(Items listed in a dataset)
· · ·
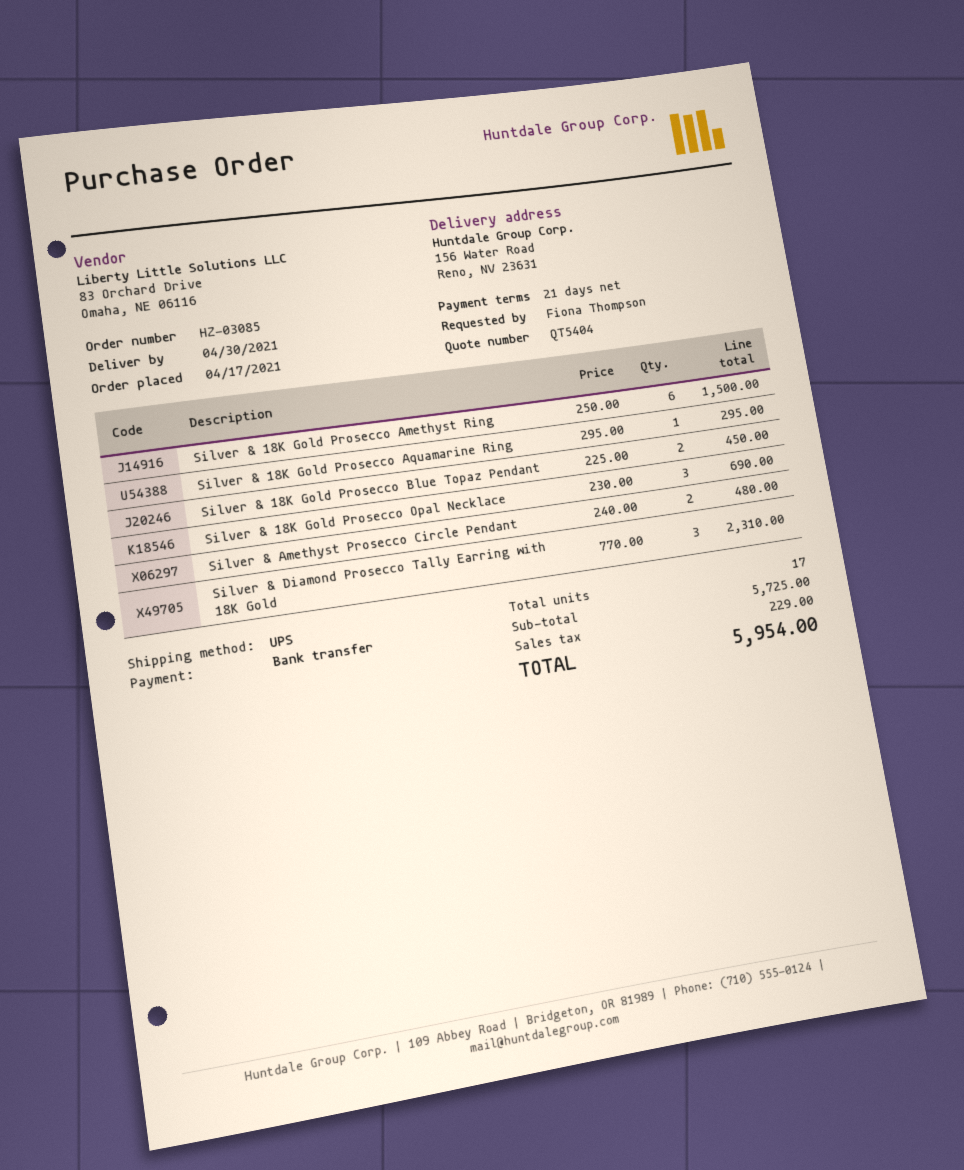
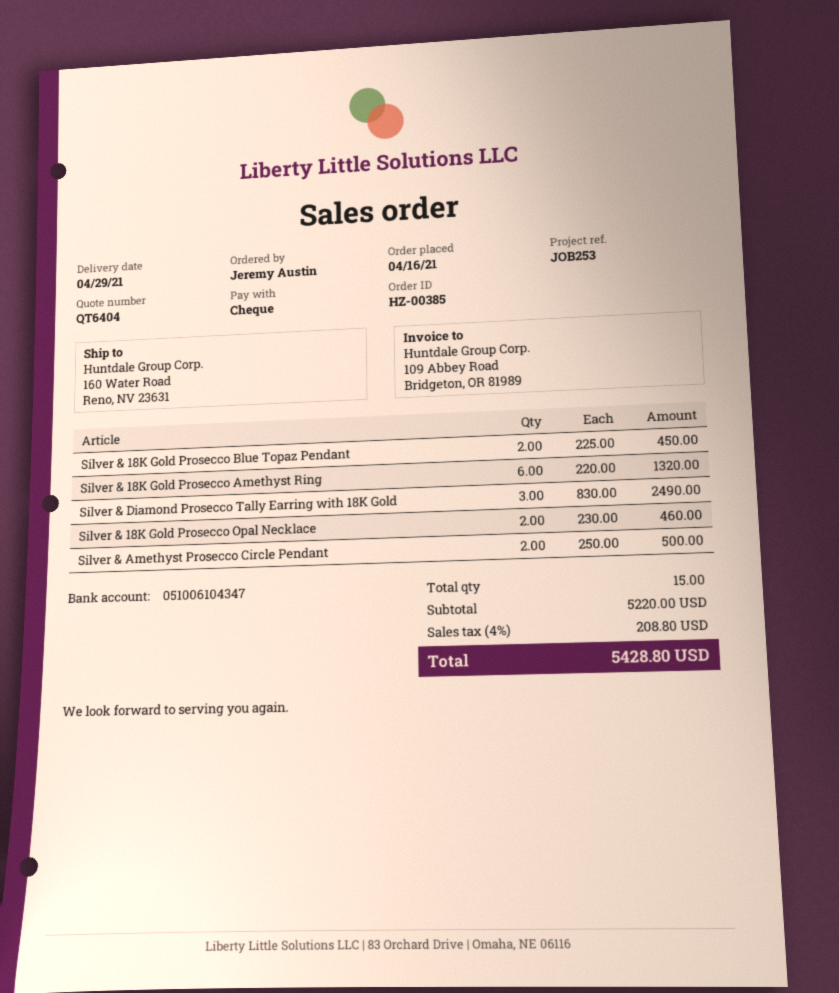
quote number: QT5404 -> QT6404
order number: HZ-03085 -> HZ-00385
order date: 2021-04-17 -> 2021-04-16
delivery date: 2021-04-30 -> 2021-04-29
ordered by: Fiona Thompson -> Jeremy Austin
payment method: bank transfer -> cheque
ship to: 156 Water Road, Reno, NV 23631 -> 160 Water Road, Reno, NV 23631
Silver & 18K Gold Prosecco Amethyst Ring: 6 x 250.00 = 1500.00 -> 6 x 220.00 = 1320.00
Silver & 18K Gold Prosecco Aquamarine Ring: 1 x 295.00 = 295.00 -> none
Silver & 18K Gold Prosecco Opal Necklace: 3 x 230.00 = 690.00 -> 2 x 230.00 = 460.00
Silver & Amethyst Prosecco Circle Pendant: 2 x 240.00 = 480.00 -> 2 x 250.00 = 500.00
Silver & Diamond Prosecco Tally Earring with 18K Gold: 3 x 770.00 = 2310.00 -> 3 x 830.00 = 2490.00
total quantity: 17 -> 15
subtotal: 5725.00 -> 5220.00
tax: 229.00 -> 208.80
total: 5954.00 -> 5428.80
· · ·
YOUR GOAL:
Retype each of the entries above exactly as it appears, with no pictures.

RESPONSE:
quote number: QT5404 -> QT6404
order number: HZ-03085 -> HZ-00385
order date: 2021-04-17 -> 2021-04-16
delivery date: 2021-04-30 -> 2021-04-29
ordered by: Fiona Thompson -> Jeremy Austin
payment method: bank transfer -> cheque
ship to: 156 Water Road, Reno, NV 23631 -> 160 Water Road, Reno, NV 23631
Silver & 18K Gold Prosecco Amethyst Ring: 6 x 250.00 = 1500.00 -> 6 x 220.00 = 1320.00
Silver & 18K Gold Prosecco Aquamarine Ring: 1 x 295.00 = 295.00 -> none
Silver & 18K Gold Prosecco Opal Necklace: 3 x 230.00 = 690.00 -> 2 x 230.00 = 460.00
Silver & Amethyst Prosecco Circle Pendant: 2 x 240.00 = 480.00 -> 2 x 250.00 = 500.00
Silver & Diamond Prosecco Tally Earring with 18K Gold: 3 x 770.00 = 2310.00 -> 3 x 830.00 = 2490.00
total quantity: 17 -> 15
subtotal: 5725.00 -> 5220.00
tax: 229.00 -> 208.80
total: 5954.00 -> 5428.80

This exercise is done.